RECORDS FOR THE TASK -
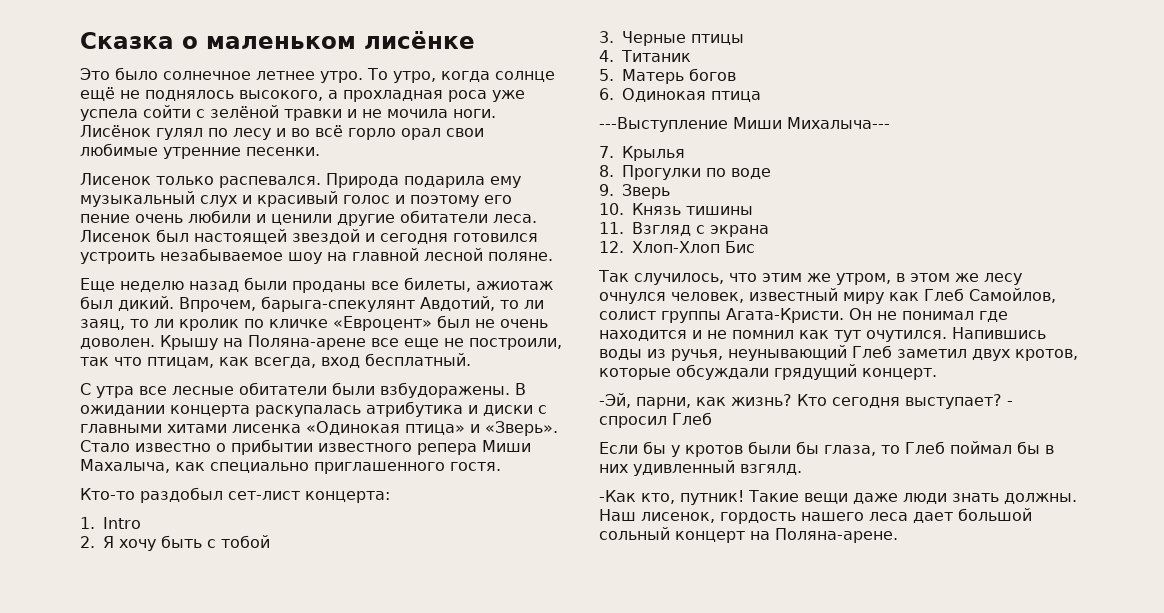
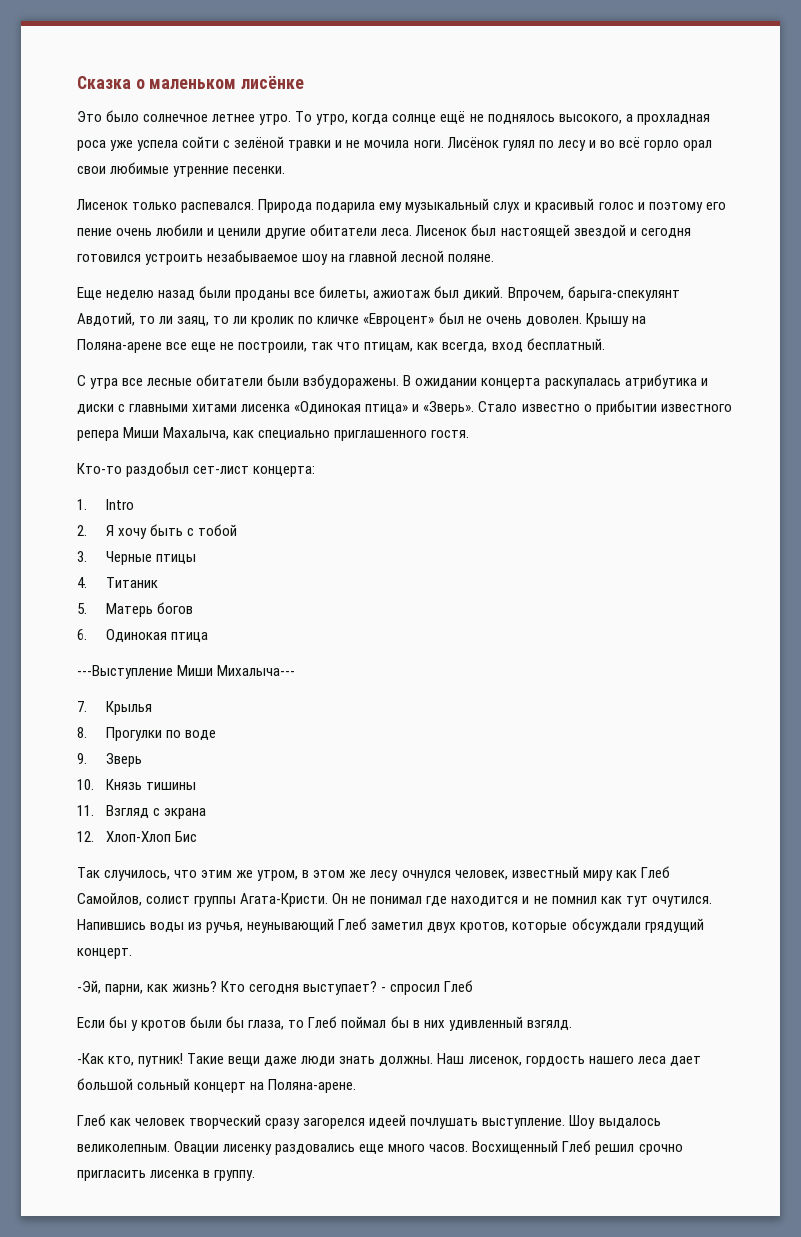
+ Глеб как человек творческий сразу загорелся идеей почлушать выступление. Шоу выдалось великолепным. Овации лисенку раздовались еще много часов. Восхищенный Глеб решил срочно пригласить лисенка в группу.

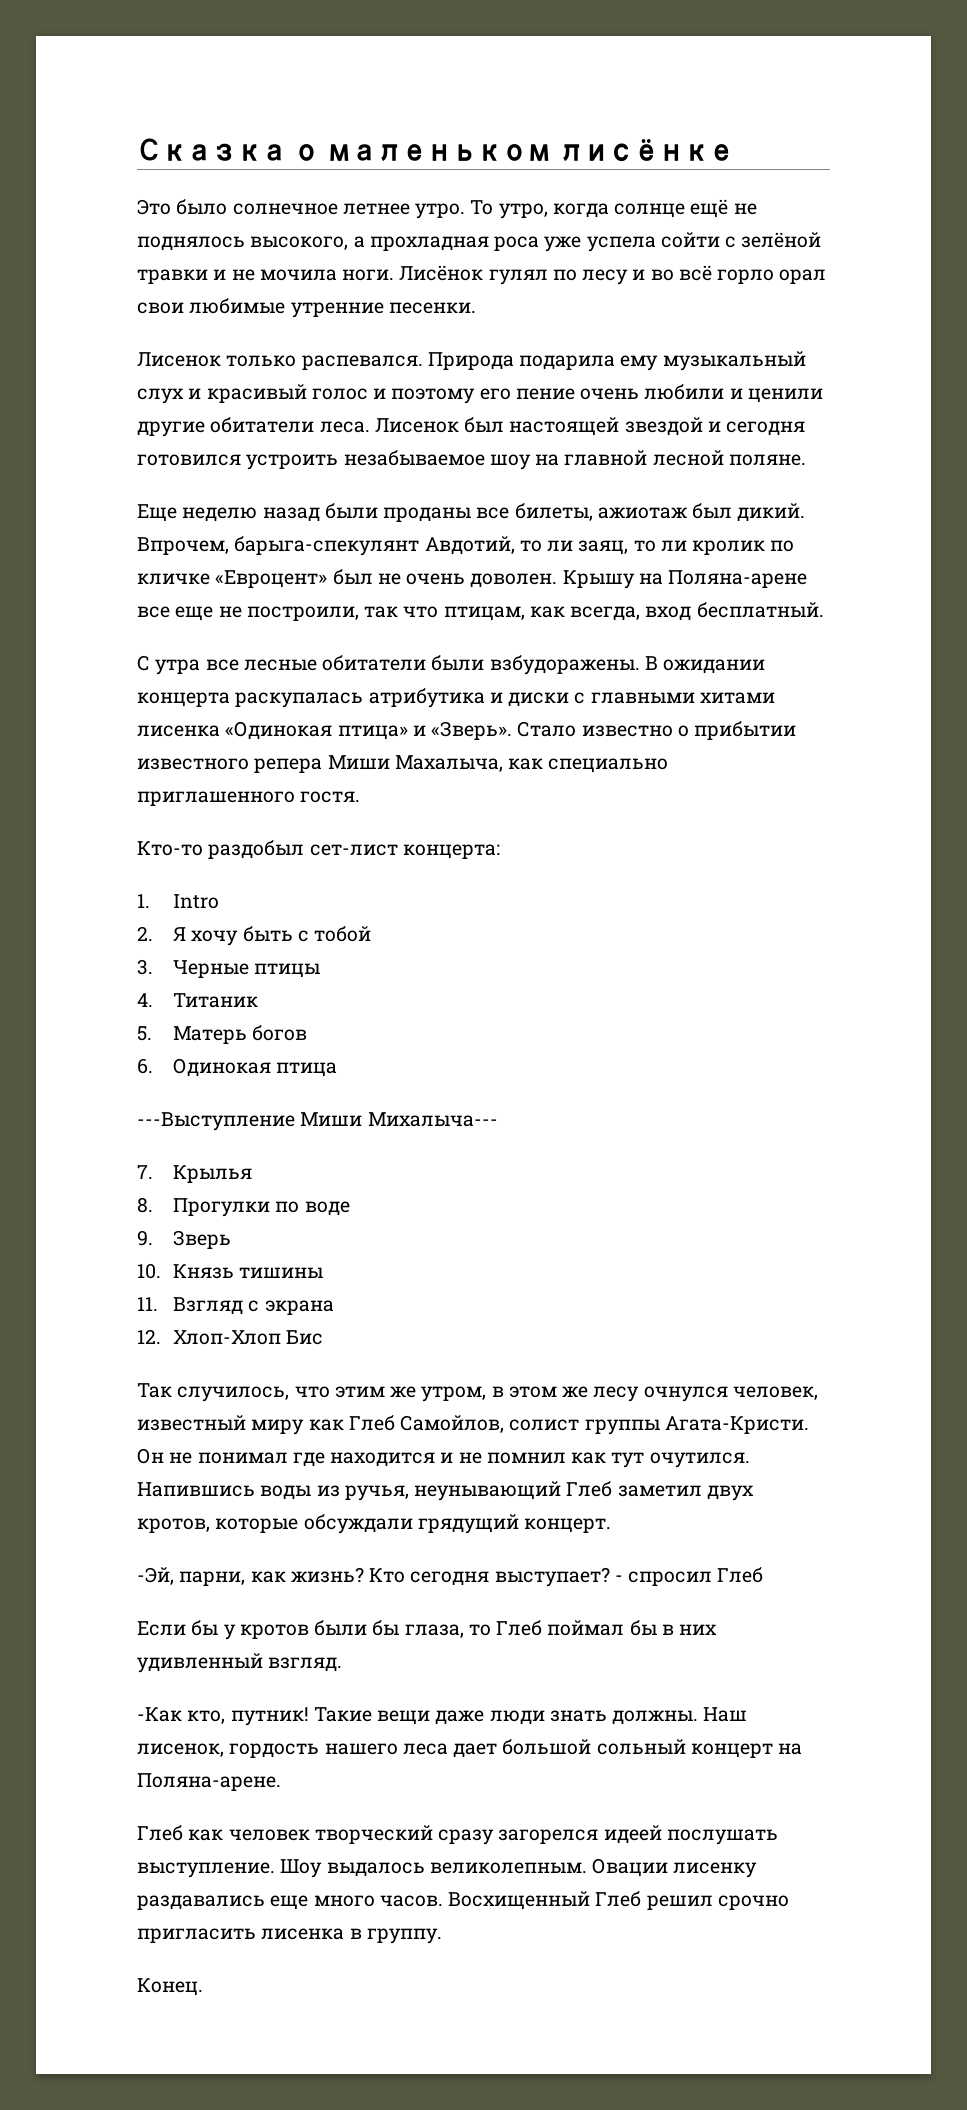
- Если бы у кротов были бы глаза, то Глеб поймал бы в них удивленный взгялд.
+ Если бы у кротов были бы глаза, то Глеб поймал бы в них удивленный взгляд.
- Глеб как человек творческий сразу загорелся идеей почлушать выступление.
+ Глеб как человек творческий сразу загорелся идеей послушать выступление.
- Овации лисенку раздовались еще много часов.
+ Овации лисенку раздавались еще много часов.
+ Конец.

EXERCISE DETAILS -
Take the line that contains "них удивленный взгляд." and every line after it in the material above. Set those lines down exactly and nothing more.

TASK RESULT -
+ Если бы у кротов были бы глаза, то Глеб поймал бы в них удивленный взгляд.
- Глеб как человек творческий сразу загорелся идеей почлушать выступление.
+ Глеб как человек творческий сразу загорелся идеей послушать выступление.
- Овации лисенку раздовались еще много часов.
+ Овации лисенку раздавались еще много часов.
+ Конец.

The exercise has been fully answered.